El soldado pasó el auricular a Beriozkin; la recepción era nítida y los soldados, que entretanto permanecían callados, oyeron con claridad la voz grave y fuerte de Chuikov.

– ¿Beriozkin? El comandante de la división está herido, el segundo jefe y el jefe del Estado Mayor han muerto. Le ordeno que asuma el mando de la división.

Después de una pausa, añadió con voz autoritaria y comedida:

– Has comandado el regimiento en condiciones imposibles, infernales, pero has aguantado el golpe. Te doy las gracias. Te abrazo, querido. Buena suerte.

Había comenzado la guerra en los talleres de la fábrica de tractores. Los vivos seguían vivos.

En la casa 6/1 se había hecho el silencio. De las ruinas no salía ni un disparo. Era evidente que la fuerza principal del ataque aéreo había recaído sobre la casa. Las paredes que aún quedaban en pie se habían derrumbado y el montículo de piedras se había nivelado. Los tanques alemanes abrían fuego contra el batallón de Podchufárov, mimetizándose con los restos de la casa muerta.

Las ruinas de la casa, que hasta hace poco constituían un terrible peligro para los alemanes, se habían transformado en un refugio seguro.
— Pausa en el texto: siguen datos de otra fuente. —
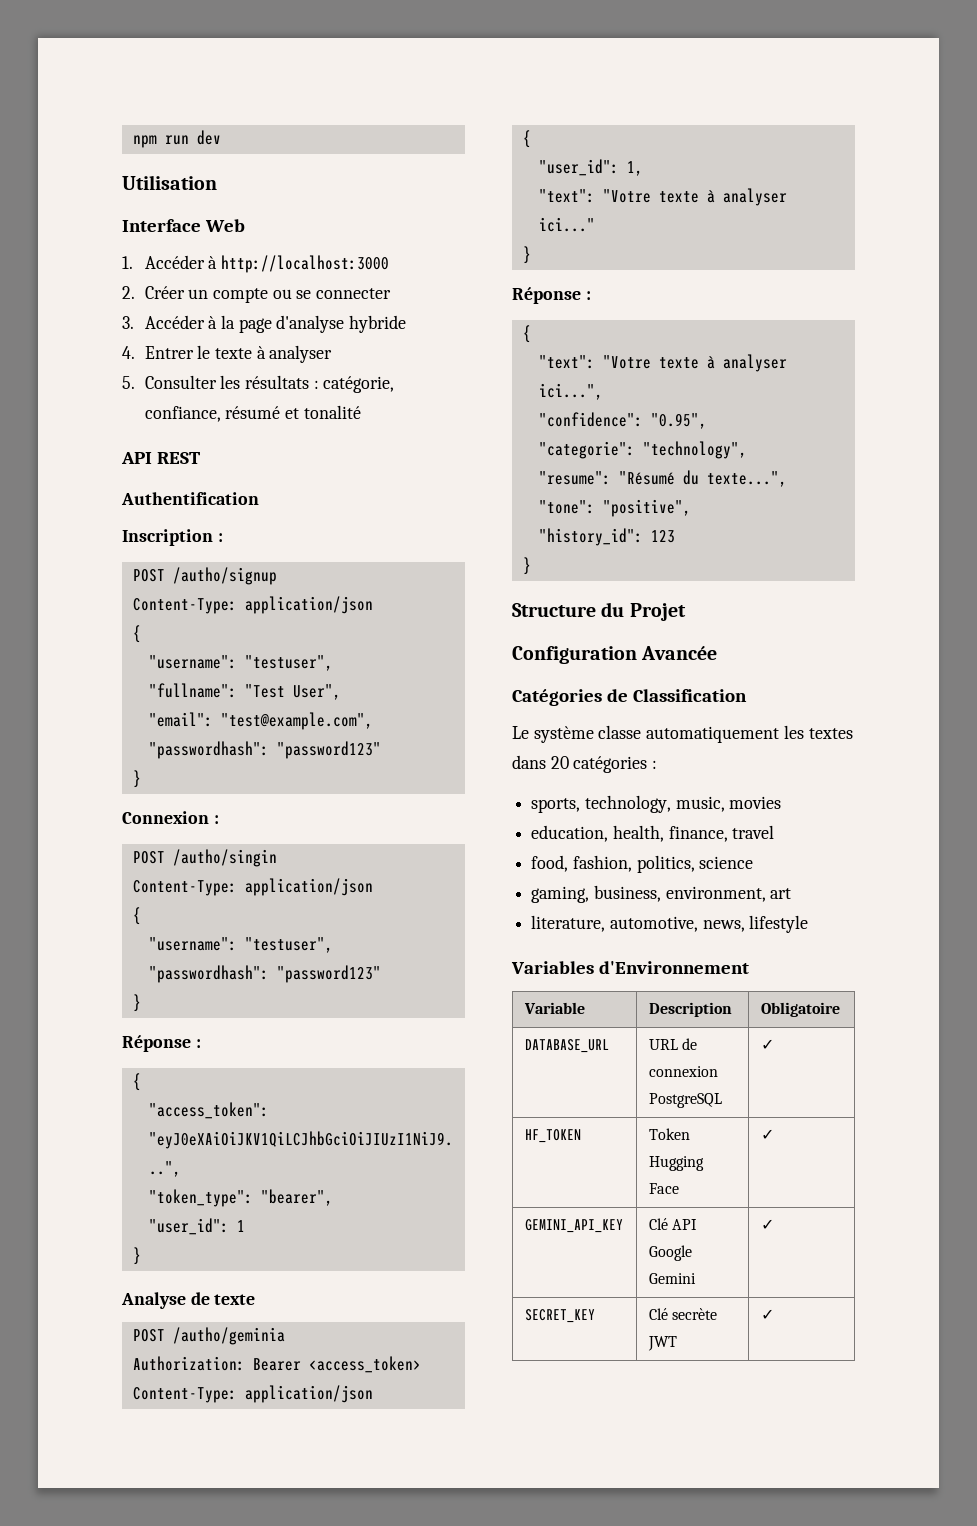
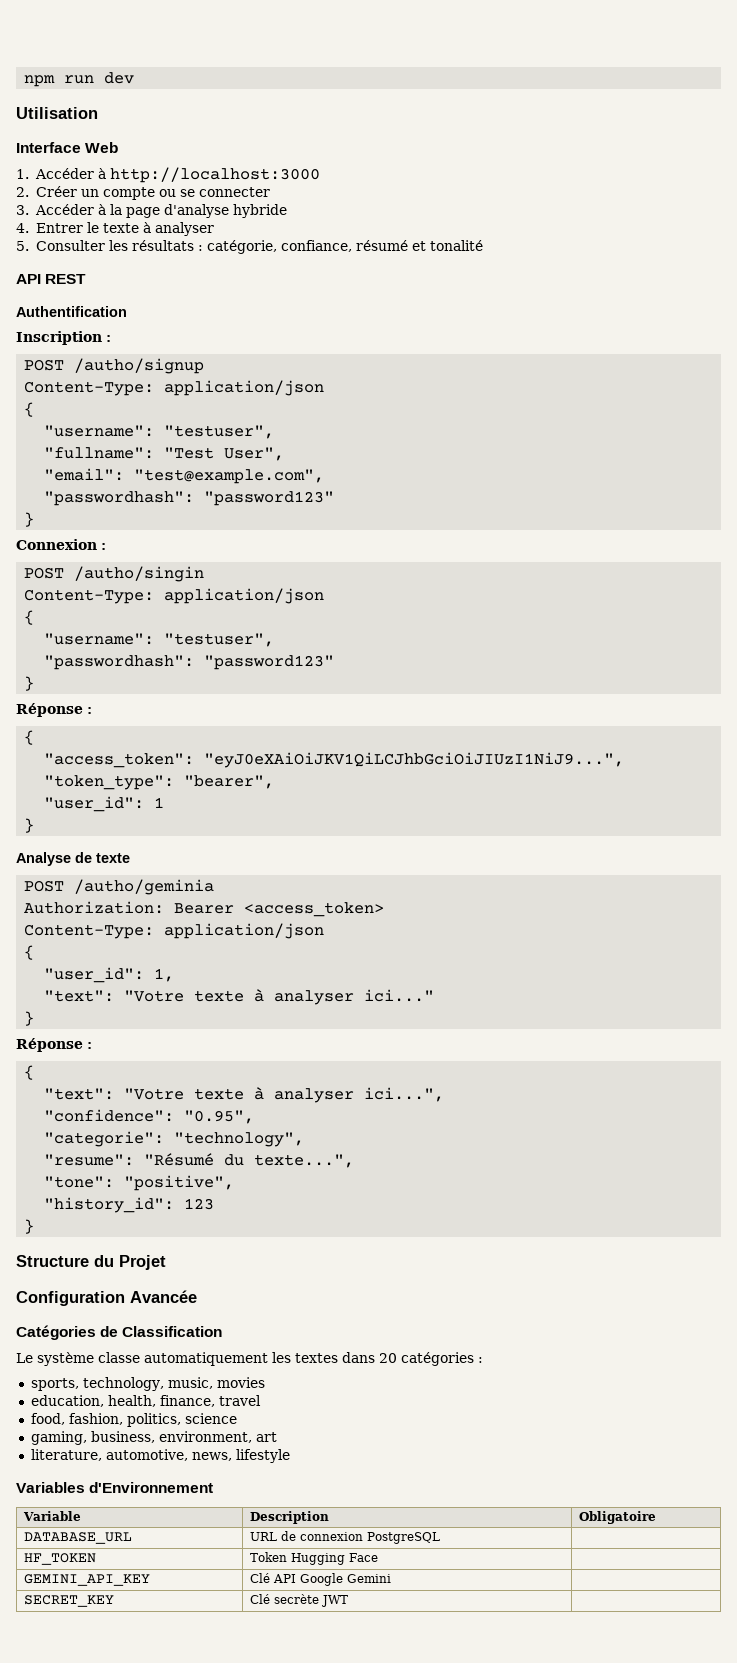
- DATABASE_URL | URL de connexion PostgreSQL | ✓
+ DATABASE_URL | URL de connexion PostgreSQL |
- HF_TOKEN | Token Hugging Face | ✓
+ HF_TOKEN | Token Hugging Face |
- GEMINI_API_KEY | Clé API Google Gemini | ✓
+ GEMINI_API_KEY | Clé API Google Gemini |
- SECRET_KEY | Clé secrète JWT | ✓
+ SECRET_KEY | Clé secrète JWT |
A lo lejos, los montones de ladrillos parecían enormes trozos de carne mojada y humeante, y los soldados alemanes de uniforme gris verdoso pululaban, como insectos zumbantes y excitados, entre los bloques de ladrillos de aquella casa desolada.

– Ahora mismo asumirás el mando del regimiento -dijo Beriozkin a Pivovárov, y añadió-: Durante toda la guerra mis superiores jamás se han sentido satisfechos conmigo. Y ahora que me he quedado sentado sin hacer nada, bajo tierra, cantando canciones, voy y recibo el agradecimiento de Chuikov, que me confía el mando de una división entera. Pero cuidado, no te dejaré pasar una.